# Clutch Replacement Tips or manual  required please for 1991 Fiat Ducato 2.5d



## Beps (May 11, 2011)

Hi and thanks for reading the post,

My Motorhome, a 1991 Fiat Ducato 2.5d is slowly asking me for a new clutch (still moves but on 5th and 4th gear the clutch is slipping when push the accelerator down or I am uphill).

I have good mechanical skills and my plan is to replace it myself. I I've never did it before and I don't have the repair manual. 

I need to understand whether I have the right tools for the job or not, then if it is a job I can do on my own or not due to the weight of the parts involved.

Has anyone done it before?

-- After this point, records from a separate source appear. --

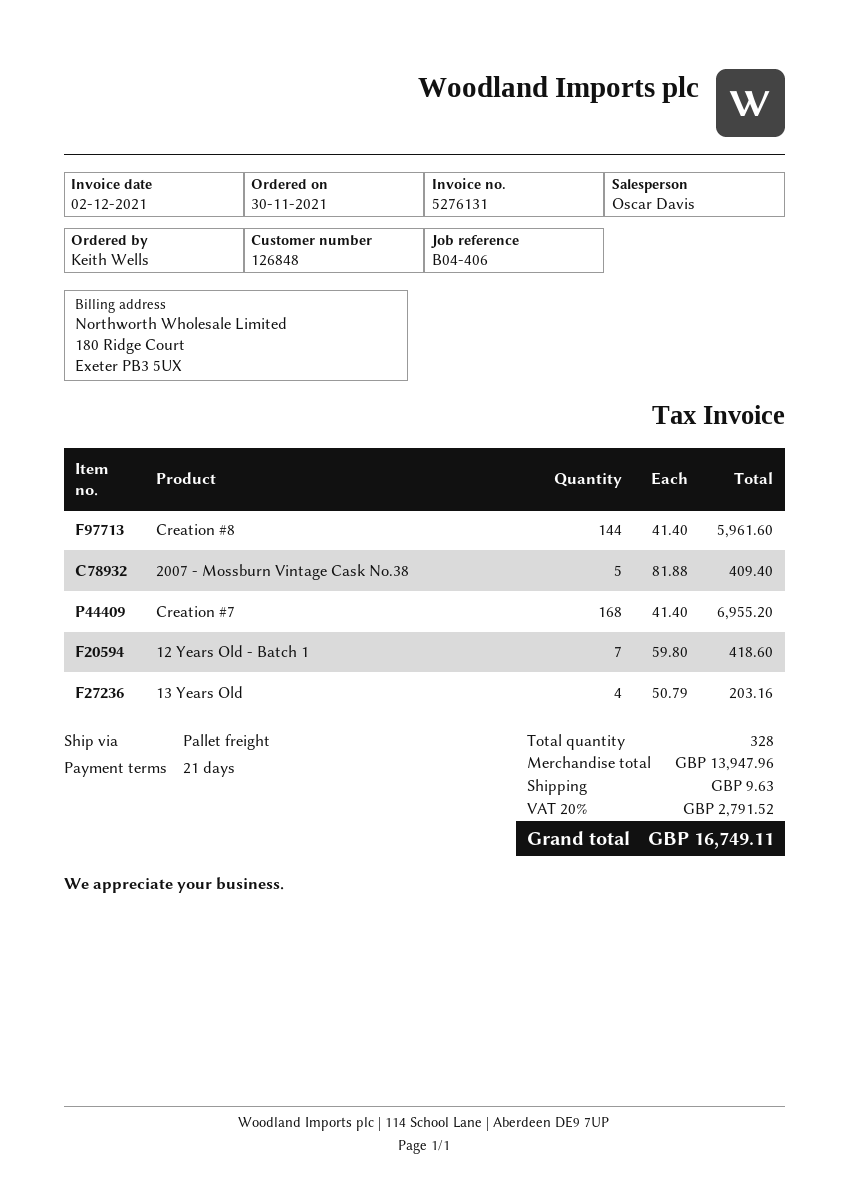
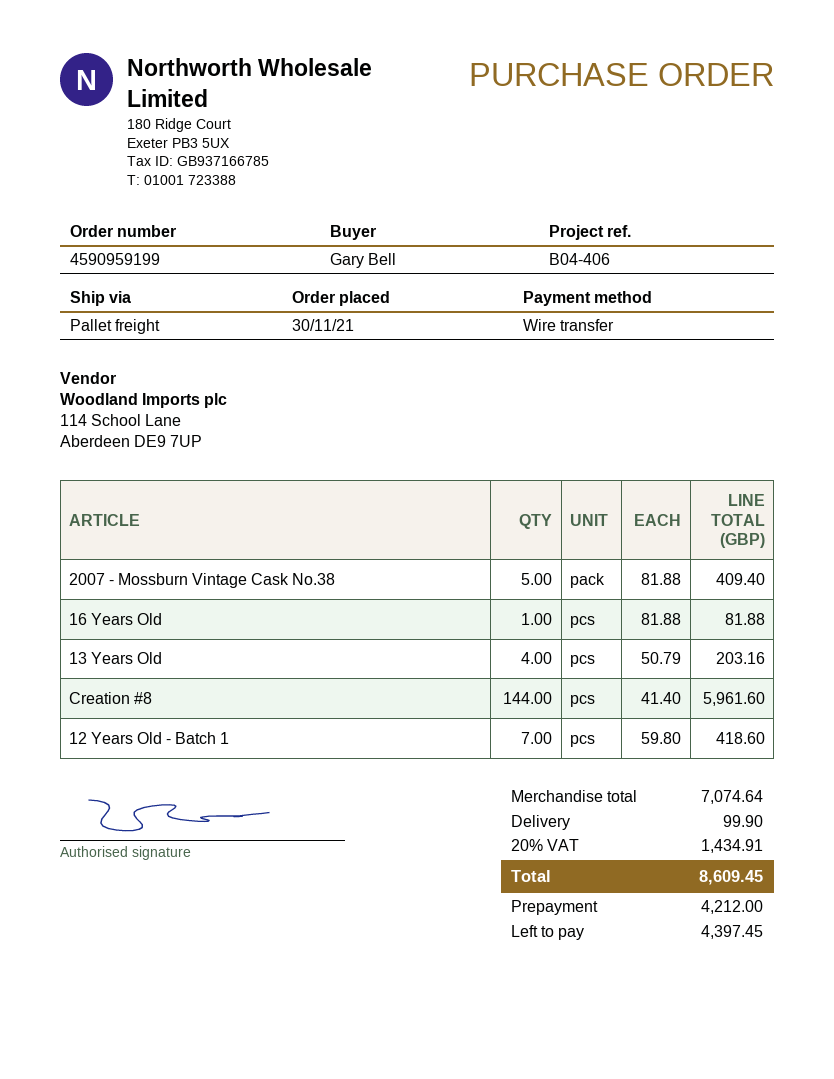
ordered by: Keith Wells -> Gary Bell
Creation #7: 168 x 41.40 = 6955.20 -> none
16 Years Old: none -> 1 x 81.88 = 81.88
subtotal: 13947.96 -> 7074.64
shipping: 9.63 -> 99.90
tax: 20% = 2791.52 -> 20% = 1434.91
total: 16749.11 -> 8609.45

Does anyone have any tips or even better a CD Manual I can "borrow". A scan or a link to the clutch diagram would also help if you have it. 

Thanks in advance
Beps


----------



## warbreckman (May 11, 2011)

*clutch*

http://media.centerforce.com/DiagGuide/DiagnosticGuide04DL.pdf
3 ton jack, gear box jack,axle stands,ball joint seperator,torque wrench,spannrs,sockets,clutch centering tool,large flat chissel to seperate drive shafts,scew drivers and a free weekend. good luck,and patiance


----------



## Deleted member 3270 (May 11, 2011)

As warbreckman as said these are the tools you will need except for the gearbox jack a normal jack will do , the only part of the job that you may find difficult by yourself is mating the gearbox back to the engine . As for a diagram for the clutch assembly only 3 parts 1 clutch pressure plate .2 clutch centre plate, and 3 clutch release bearing.
have FUN :wacko:


----------



## Beps (May 11, 2011)

Thank you warbreckman and wilthebeast, your info is really helpfull.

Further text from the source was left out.